Aus dem Verkauf städtischer Wohnungsbaugesellschaften flossen seit 1994 fast 1,7 Milliarden Euro in den Landeshaushalt. Innerhalb von elf Jahren wurden 14 Unternehmen verkauft. So gibt es heute noch sechs Unternehmen, die knapp 280 000 öffentliche Wohnungen verwalten. Das sind 15 Prozent des Berliner Wohnungsbestands; im Vergleich zu anderen deutschen Großstädten ist das eine normale, durchschnittliche Quote. Trotzdem sind die Mieter unruhig, und die Parteien streiten sich. Ausgelöst wurde die neue Diskussion über die Zukunft der öffentlichen Wohnungswirtschaft durch die Pläne der landeseigenen Gesobau, im Märkischen Viertel 2500 Wohnungen an private Investoren zu verkaufen. Außerdem will die Wohnungsbaugesellschaft Mitte (WBM) bis zu 15 000 Wohnungen veräußern, um zahlungsfähig zu bleiben.

Auch die Bereitschaft der anderen Wohnungsunternehmen, ihre Bestände abzustoßen, wächst. Momentan werden gute Preise gezahlt und das Geld wird für sanierungsreife Häuser benötigt.
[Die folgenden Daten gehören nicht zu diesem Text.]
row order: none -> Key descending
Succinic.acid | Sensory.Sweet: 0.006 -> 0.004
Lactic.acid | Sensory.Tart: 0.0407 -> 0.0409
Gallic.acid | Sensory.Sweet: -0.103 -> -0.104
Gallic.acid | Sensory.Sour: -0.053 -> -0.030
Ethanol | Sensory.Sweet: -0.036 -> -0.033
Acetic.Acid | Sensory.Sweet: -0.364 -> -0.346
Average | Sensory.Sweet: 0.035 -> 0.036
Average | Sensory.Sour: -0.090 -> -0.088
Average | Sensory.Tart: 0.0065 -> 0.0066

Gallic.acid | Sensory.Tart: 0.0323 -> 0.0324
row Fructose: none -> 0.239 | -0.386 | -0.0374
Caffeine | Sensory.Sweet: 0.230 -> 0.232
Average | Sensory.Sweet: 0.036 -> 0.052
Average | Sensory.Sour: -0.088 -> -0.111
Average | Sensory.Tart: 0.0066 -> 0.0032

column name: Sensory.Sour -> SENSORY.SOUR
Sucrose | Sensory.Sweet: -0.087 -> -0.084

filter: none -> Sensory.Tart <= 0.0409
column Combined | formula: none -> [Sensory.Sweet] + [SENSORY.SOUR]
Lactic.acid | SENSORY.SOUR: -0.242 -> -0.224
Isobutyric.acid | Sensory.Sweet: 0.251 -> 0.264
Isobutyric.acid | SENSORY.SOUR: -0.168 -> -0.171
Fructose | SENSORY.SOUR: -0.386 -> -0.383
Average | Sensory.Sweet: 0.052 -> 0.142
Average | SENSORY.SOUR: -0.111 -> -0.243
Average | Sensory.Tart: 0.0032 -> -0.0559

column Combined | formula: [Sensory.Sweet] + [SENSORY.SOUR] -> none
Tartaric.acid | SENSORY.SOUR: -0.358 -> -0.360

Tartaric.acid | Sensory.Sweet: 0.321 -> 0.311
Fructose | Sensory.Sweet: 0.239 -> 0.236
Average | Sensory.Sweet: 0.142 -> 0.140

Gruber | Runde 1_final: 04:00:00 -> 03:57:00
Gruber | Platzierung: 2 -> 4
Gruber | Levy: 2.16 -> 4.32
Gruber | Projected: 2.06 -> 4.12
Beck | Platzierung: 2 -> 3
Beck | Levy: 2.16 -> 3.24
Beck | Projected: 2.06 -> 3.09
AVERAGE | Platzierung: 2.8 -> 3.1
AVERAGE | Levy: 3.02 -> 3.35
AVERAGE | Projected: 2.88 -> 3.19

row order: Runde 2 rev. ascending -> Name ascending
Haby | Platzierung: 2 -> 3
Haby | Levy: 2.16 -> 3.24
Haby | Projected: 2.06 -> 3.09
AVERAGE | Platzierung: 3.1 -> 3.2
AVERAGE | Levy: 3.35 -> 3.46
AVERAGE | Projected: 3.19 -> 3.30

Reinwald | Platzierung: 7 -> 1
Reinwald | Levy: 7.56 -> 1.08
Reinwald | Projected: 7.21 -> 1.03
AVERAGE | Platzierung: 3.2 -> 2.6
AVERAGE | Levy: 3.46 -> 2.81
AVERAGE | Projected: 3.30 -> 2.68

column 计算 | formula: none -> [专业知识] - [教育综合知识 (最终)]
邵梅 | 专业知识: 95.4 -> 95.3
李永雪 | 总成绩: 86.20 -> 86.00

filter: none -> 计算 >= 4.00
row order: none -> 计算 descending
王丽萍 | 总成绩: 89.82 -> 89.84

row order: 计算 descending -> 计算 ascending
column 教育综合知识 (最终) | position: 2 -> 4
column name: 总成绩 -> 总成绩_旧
Finanzielle Reserven haben die Gesellschaften kaum. Sie sind mit acht Milliarden Euro verschuldet und Degewo, WBM und „Stadt und Land“ machten 2004 immer noch Verluste. Die Zahlen für 2005 liegen bislang nicht vor. „Eine Neuordnung der Wohnungswirtschaft ist dringend erforderlich“, hatten SPD und PDS 2001 in die Koalitionsvereinbarung geschrieben. Ein Anspruch, der bis heute nicht erfüllt ist.

Das fällt nicht nur den Oppositionsparteien unangenehm auf. Die SPD-Fraktion zog kürzlich die Notbremse und forderte den Senat auf, ein „Gesamtkonzept“ vorzulegen. Bis dahin dürfe es keine „enbloc“-Verkäufe geben, solange dies nicht „zur Liquiditätssicherung einer Gesellschaft unabwendbar“ sei. Die PDS setzte noch eins drauf und will auch die Privatisierung von WBM-Wohnungen verhindern. Auch CDU und Grüne fordern ein Verkaufs-Moratorium, bis der Senat ein Konzept vorgelegt hat. Die FDP setzt auf Privatisierung. „Berlin muss sich mittelfristig von allen Wohnungen trennen.“

Am Mittwoch wird der Beteiligungsausschuss des Abgeordnetenhauses über die verfahrene Situation debattieren. Im Zentrum der Aufmerksamkeit steht die finanziell marode WBM. „Wir brauchen in Berlin auch in Zukunft einen Grundstock von 260 000 bis 270 000 öffentlichen Wohnungen, ordentlich verteilt über die Stadt“, sagt der Ausschussvorsitzende Stefan Zackenfels (SPD). Vor den Folgen weiterer Privatisierungen warnt der Mieterverein: Das würde zu „deutlich steigenden Mieten, der Verdrängung von Mietern durch Modernisierung und Eigentumsbildung und zum Verlust sozialpolitischer Vereinbarungen in den Bezirken“ führen.